The government has announced draconian anti-union measures.

Then it threatened the future of the BBC.

And followed that with a demand that hospital consultants and others work seven days a week in the NHS without additional pay, which their onw advisors say is likely to lead to a staffing crisis.

They followed that up with the suggestion that the NHS might at some point cease to be free at the point of care.

And as the evening progressed news came that the Bank of England thinks that interest rate rises are likely sometime in the next year, increasing to by more than 1.5% over a period of a year or so once they start.

Why be worried? For several reasons, I suggest.

Firstly, the attitude towards unions strikes at the heart of individual freedom: the right to strike is fundamental to liberty, but the plan is to deny it.

Second, the attack on union rights to fund political activity is bound to further imbalance political debate in this country. That is bad for our democracy.

Third, the attack on hospital consultants is not evidence based (making consultants work is pretty daft unless the whole hospital is fully open because they work as part of a team, not in isolation) and, without extra resources, could be deeply counter-productive.

The attack on the BBC is purely dogma driven in pursuit of Murdoch interests, which is profoundly unhealthy for the UK and the balance of its news.

Whilst the increase in interest rates and a return to what bankers call 'normal times' will increase average mortgage payments in the UK by more than £80 a month or £1,000 a year. In many households this is the tipping point into simply not being able to make ends meet.

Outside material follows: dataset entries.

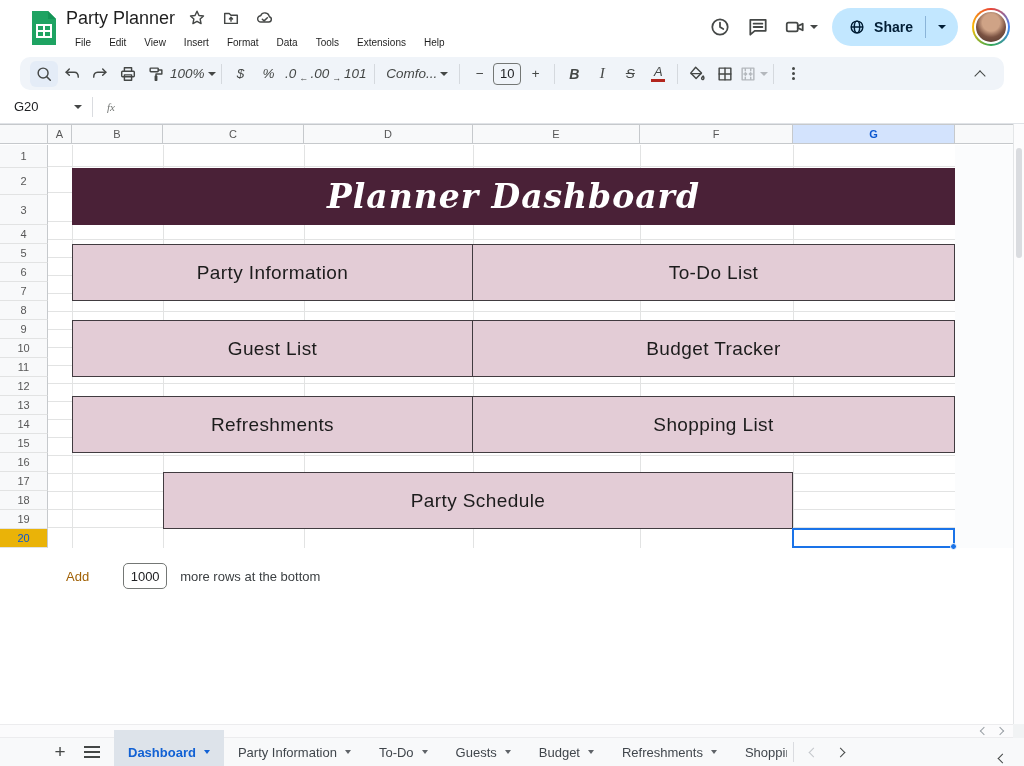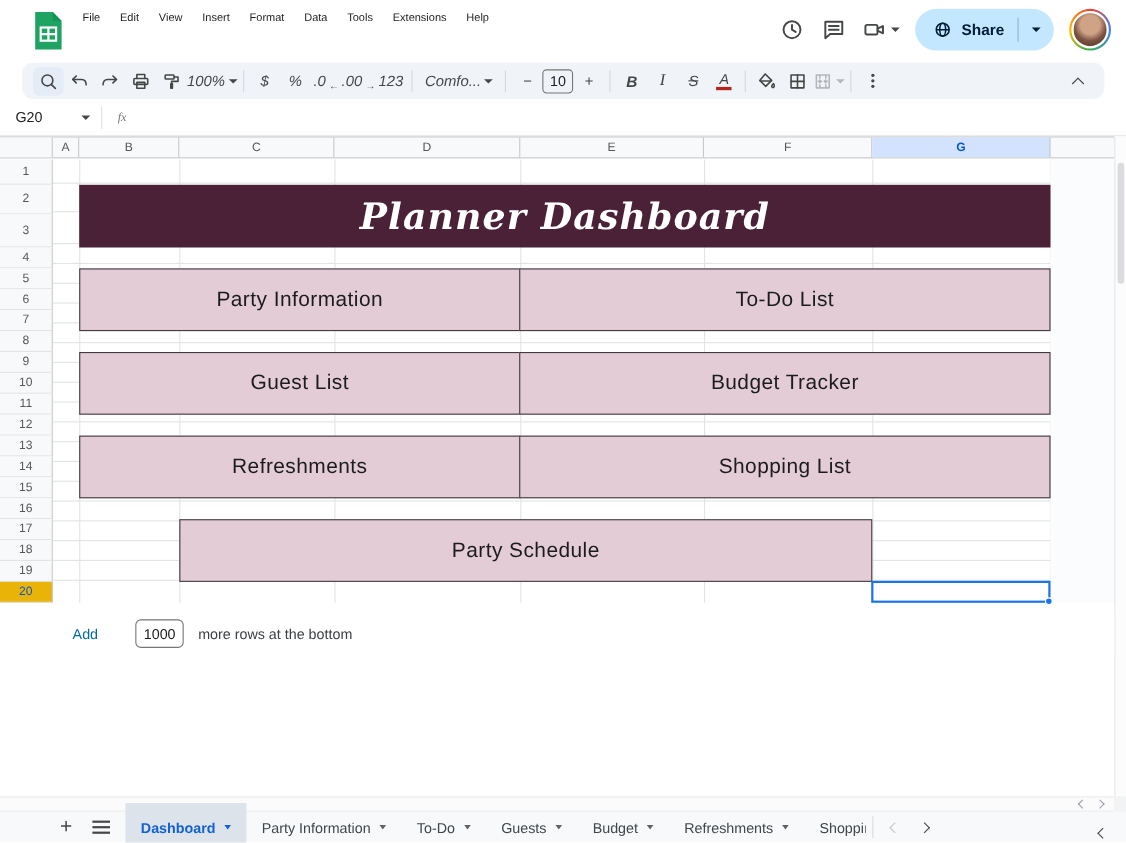--- a/index.html
+++ b/index.html
@@ -88,21 +88,21 @@
   .selcell .handle { position:absolute; right:-4px; bottom:-4px; width:7px; height:7px; border-radius:50%;
     background:#1a73e8; border:1px solid #fff; }
 
   .vscroll { position:absolute; top:124px; right:0; width:11px; height:614px; background:#fcfcfd;
     border-left:1px solid #e4e6e8; }
   .vthumb { position:absolute; top:24px; left:2px; width:6px; height:110px; background:#dadce0; border-radius:3px; }
 
   
   .addrow { position:absolute; top:556px; left:0; width:1013px; height:40px; background:#fff;
     display:flex; align-items:center; }
-  .add-link { margin-left:66px; font-size:13px; color:#0369a1; font-weight:500; cursor:pointer; }
+  .add-link { margin-left:66px; font-size:13px; color:#a16207; font-weight:500; cursor:pointer; }
   .add-count { margin-left:34px; width:44px; height:26px; border:1px solid #747775; border-radius:5px;
     text-align:center; font-size:13px; color:#202124; background:#fff; }
   .add-suffix { margin-left:13px; font-size:13px; color:#3c4043; }
 
   
   .hscroll { position:absolute; top:724px; left:0; width:1013px; height:14px; background:#fbfbfc;
     border-top:1px solid #ececee; border-bottom:1px solid #ececee; display:flex; align-items:center;
     justify-content:flex-end; gap:10px; padding-right:10px; }
   .chev { width:6px; height:6px; border-left:1.6px solid #9aa0a6; border-bottom:1.6px solid #9aa0a6; display:inline-block; }
   .chev.l { transform:rotate(45deg); }
@@ -142,20 +142,40 @@
     <div class="logo">
       <svg width="28" height="38" viewBox="0 0 28 38">
         <path d="M2 2 h16 l8 8 v26 h-24 z" fill="#1ea362"></path>
         <path d="M18 2 l8 8 h-8 z" fill="#149456"></path>
         <rect x="7" y="16" width="14" height="12" fill="none" stroke="#fff" stroke-width="2"></rect>
         <line x1="7" y1="22" x2="21" y2="22" stroke="#fff" stroke-width="2"></line>
         <line x1="14" y1="16" x2="14" y2="28" stroke="#fff" stroke-width="2"></line>
       </svg>
     </div>
     <div class="title-block">
+      <div class="title-row">
+        <span class="doc-title">Party Planner</span>
+        <span class="tb-ic">
+          <svg class="ic" width="18" height="18" viewBox="0 0 20 20">
+              <path d="M10 2.5 L12.2 7.2 L17.2 7.8 L13.5 11.2 L14.5 16.2 L10 13.7 L5.5 16.2 L6.5 11.2 L2.8 7.8 L7.8 7.2 Z"></path>
+            </svg>
+        </span>
+        <span class="tb-ic">
+          <svg class="ic" width="18" height="18" viewBox="0 0 20 20">
+              <path d="M3 5 h5 l2 2 h7 v9 h-14 z"></path>
+              <path d="M10 13.5 V9.5 M8.3 11 L10 9.3 L11.7 11"></path>
+            </svg>
+        </span>
+        <span class="tb-ic">
+          <svg class="ic" width="20" height="18" viewBox="0 0 22 20">
+              <path d="M6.5 14.5 a3.5 3.5 0 0 1 -.3-7 a5 5 0 0 1 9.6 1.1 a3 3 0 0 1 -.6 5.9 z"></path>
+              <path d="M8 11.3 L10 13.2 L13.6 9.6"></path>
+            </svg>
+        </span>
+      </div>
       <nav class="menubar">
         <span>File</span>
         <span>Edit</span>
         <span>View</span>
         <span>Insert</span>
         <span>Format</span>
         <span>Data</span>
         <span>Tools</span>
         <span>Extensions</span>
         <span>Help</span>
@@ -242,21 +262,21 @@
     <span class="tool lbl">$</span>
     <span class="tool lbl">%</span>
     <span class="tool lbl">
       <span>.0</span>
         <span class="fmt-sub">←</span>
     </span>
     <span class="tool lbl">
       <span>.00</span>
         <span class="fmt-sub">→</span>
     </span>
-    <span class="tool lbl">123</span>
+    <span class="tool lbl">101</span>
     <span class="tsep"></span>
     <span class="tool lbl" style="min-width:74px;justify-content:space-between;padding:0 6px">
       <span>Comfo...</span>
       <span class="caret"></span>
     </span>
     <span class="tsep"></span>
     <span class="tool lbl">−</span>
     <input class="sizebox" readonly="" value="10" style="">
     <span class="tool lbl">+</span>
     <span class="tsep"></span>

Each of these moves is a worrying threat to the delicate and finely balanced fabric of what makes things work at present. Each in itself may be manageable. Put together and they are something different. They do, in combination, attack the rights of individuals, make their lives economically harder, strip away the underpinning of security on which they rely and threaten to remove something of value that also provides (despite all its faults) two world class  services that make most other resources in every other country look hopelessly inadequate.

This is dogmatic change without evidence to support it that will make the lives of millions worse in many ways.

Of course such a process, with all it implies, concerns me. Why wouldn't it?